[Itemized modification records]
*** Block opens ***
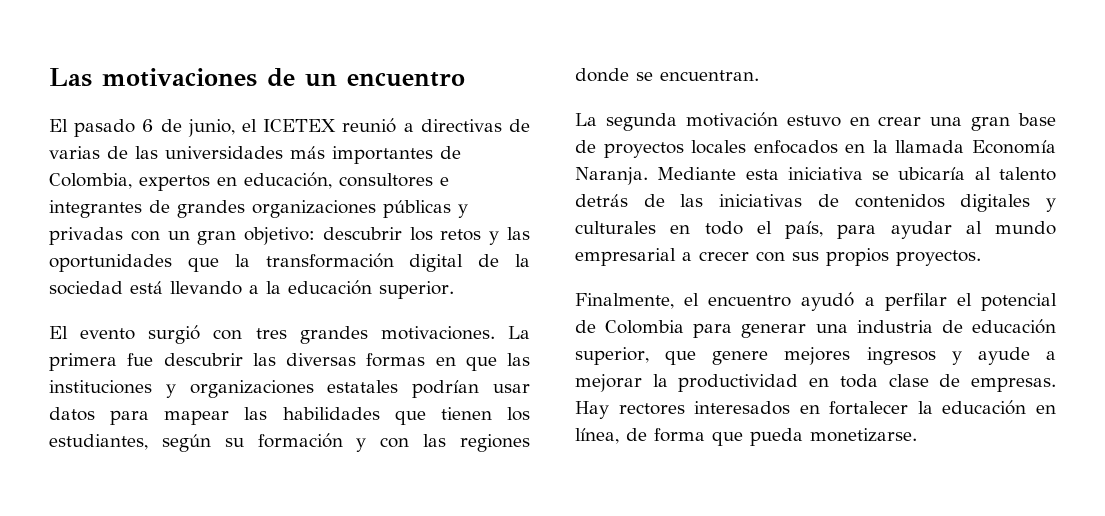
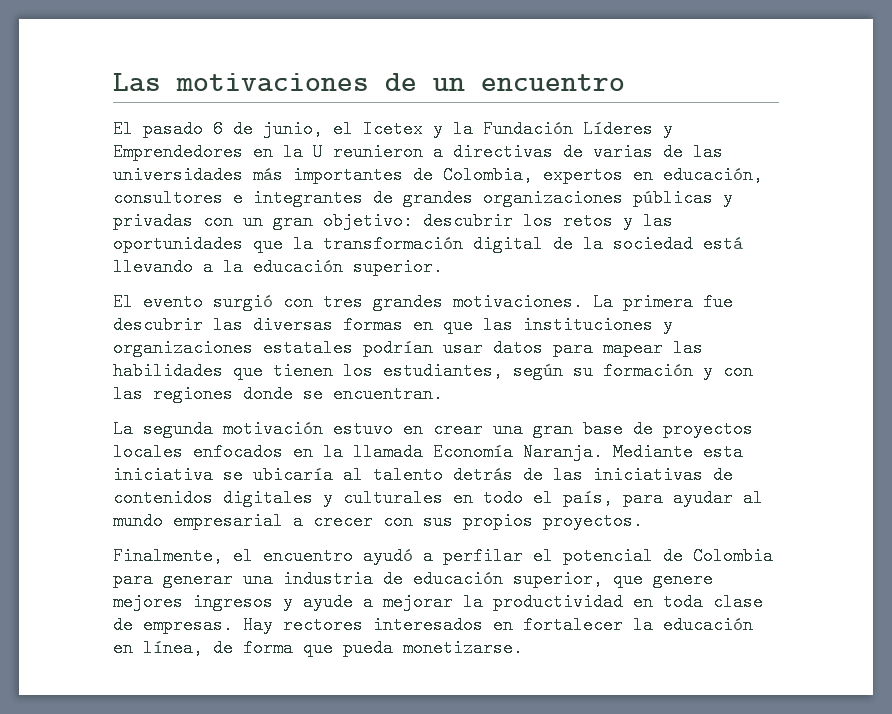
[263,118,397,133] ICETEX reunió -> [363,120,673,138] [113,143,423,161] Icetex y la Fundación Líderes y Emprendedores en la U reunieron

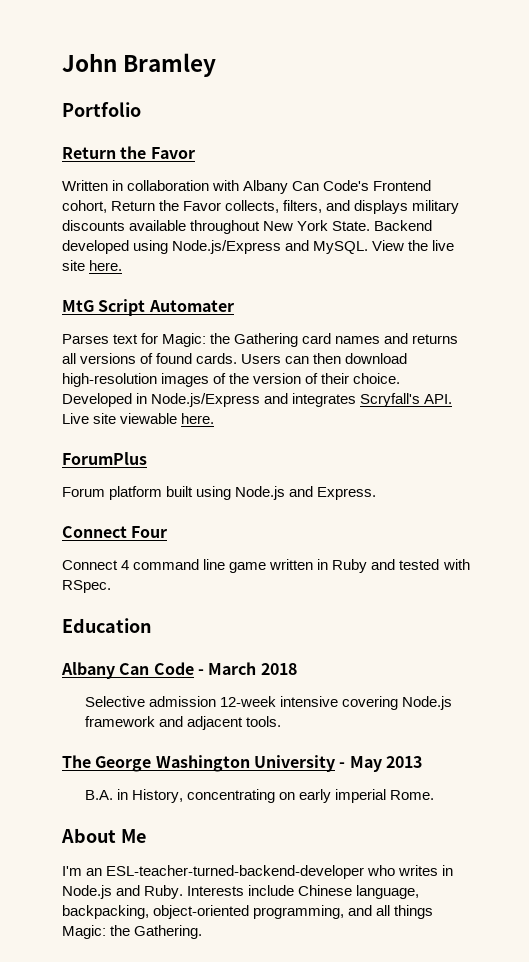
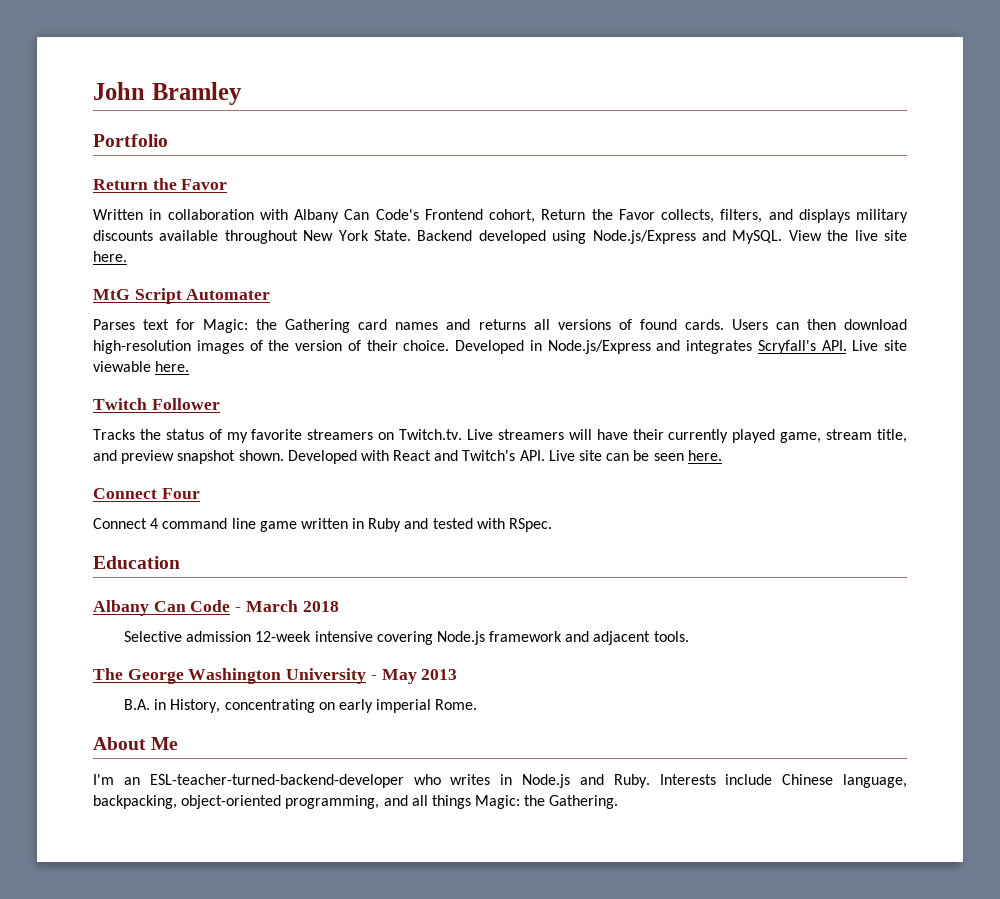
[62,452,147,465] [62,486,377,500] ForumPlus // Forum platform built using Node.js and Express. -> [93,398,220,410] [93,429,908,443] [93,450,722,464] Twitch Follower // Tracks the status of my favorite streamers on Twitch.tv. Live streamers will have their currently played game, stream title, and preview snapshot shown. Developed with React and Twitch's API. Live site can be seen here.

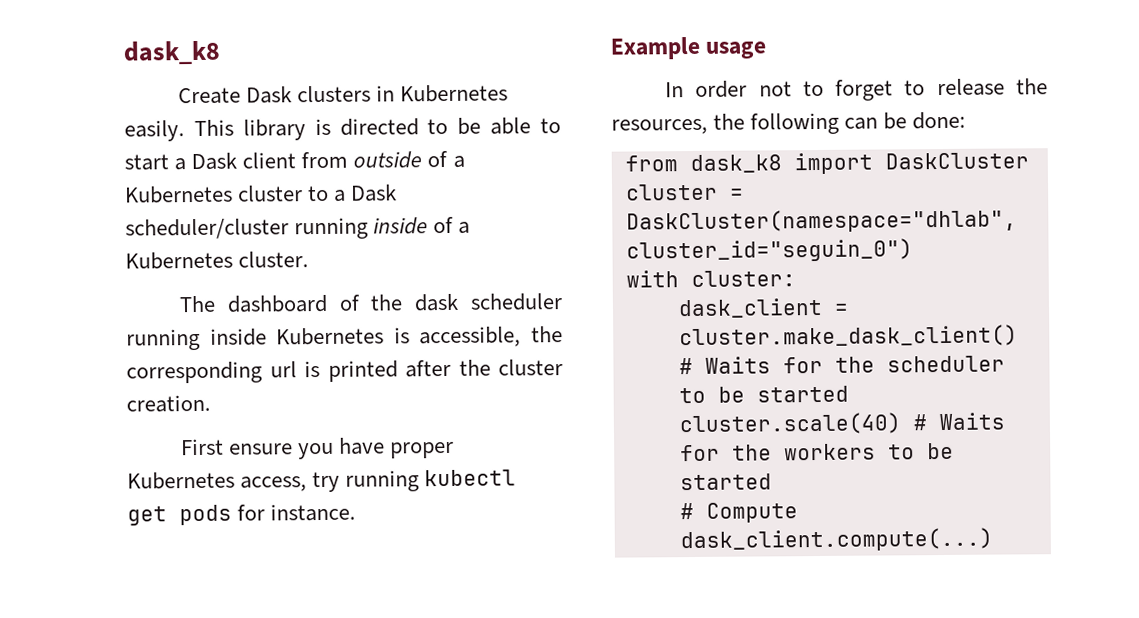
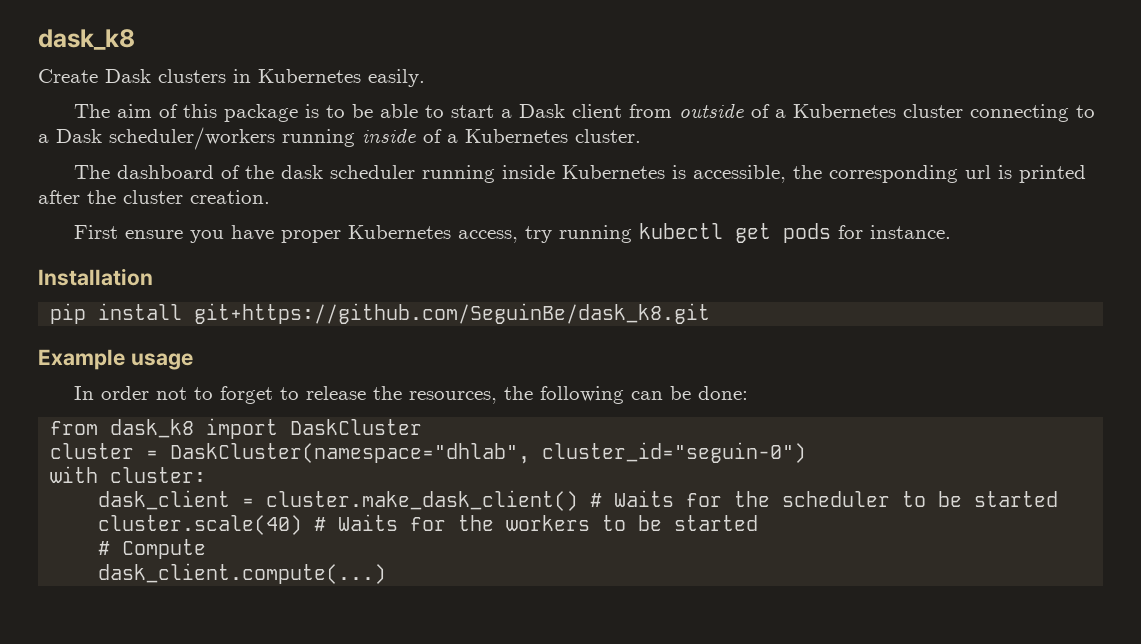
[193,118,419,141] This library is directed -> [74,104,320,122] // The aim of this package is
(304, 193) none -> [970,104,1070,122] connecting
[125,218,289,240] scheduler/cluster -> [109,127,275,150] scheduler/workers
(357, 512) none -> [38,268,153,286] [50,303,711,324] // Installation // pip install git+https://github.com/SeguinBe/dask_k8.git
[625,238,913,263] cluster_id="seguin_0") -> [542,442,807,463] cluster_id="seguin-0")

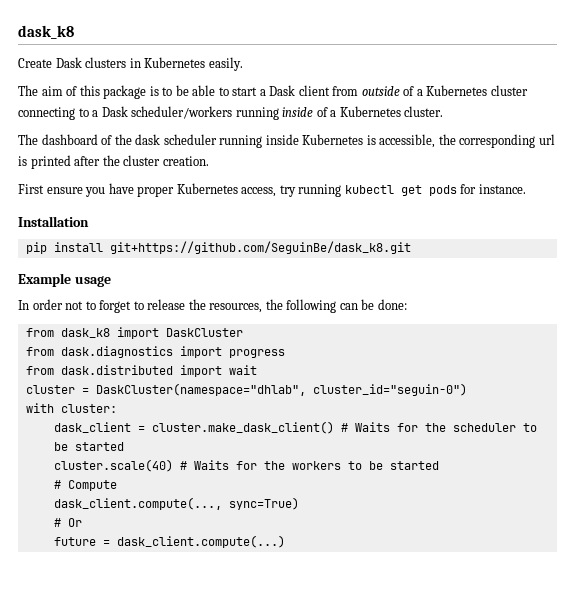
(423, 427) none -> [25,346,285,358] [25,365,257,377] // from dask.diagnostics import progress // from dask.distributed import wait
(207, 549) none -> [53,497,299,510] [53,518,82,527] [53,537,110,546] dask_client.compute(..., sync=True) // # Or // future =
*** Block closes ***
(Directions): Set every record down verbatim. No pictures belong in the copy.

(Exercise solution):
[263,118,397,133] ICETEX reunió -> [363,120,673,138] [113,143,423,161] Icetex y la Fundación Líderes y Emprendedores en la U reunieron

[62,452,147,465] [62,486,377,500] ForumPlus // Forum platform built using Node.js and Express. -> [93,398,220,410] [93,429,908,443] [93,450,722,464] Twitch Follower // Tracks the status of my favorite streamers on Twitch.tv. Live streamers will have their currently played game, stream title, and preview snapshot shown. Developed with React and Twitch's API. Live site can be seen here.

[193,118,419,141] This library is directed -> [74,104,320,122] // The aim of this package is
(304, 193) none -> [970,104,1070,122] connecting
[125,218,289,240] scheduler/cluster -> [109,127,275,150] scheduler/workers
(357, 512) none -> [38,268,153,286] [50,303,711,324] // Installation // pip install git+https://github.com/SeguinBe/dask_k8.git
[625,238,913,263] cluster_id="seguin_0") -> [542,442,807,463] cluster_id="seguin-0")

(423, 427) none -> [25,346,285,358] [25,365,257,377] // from dask.diagnostics import progress // from dask.distributed import wait
(207, 549) none -> [53,497,299,510] [53,518,82,527] [53,537,110,546] dask_client.compute(..., sync=True) // # Or // future =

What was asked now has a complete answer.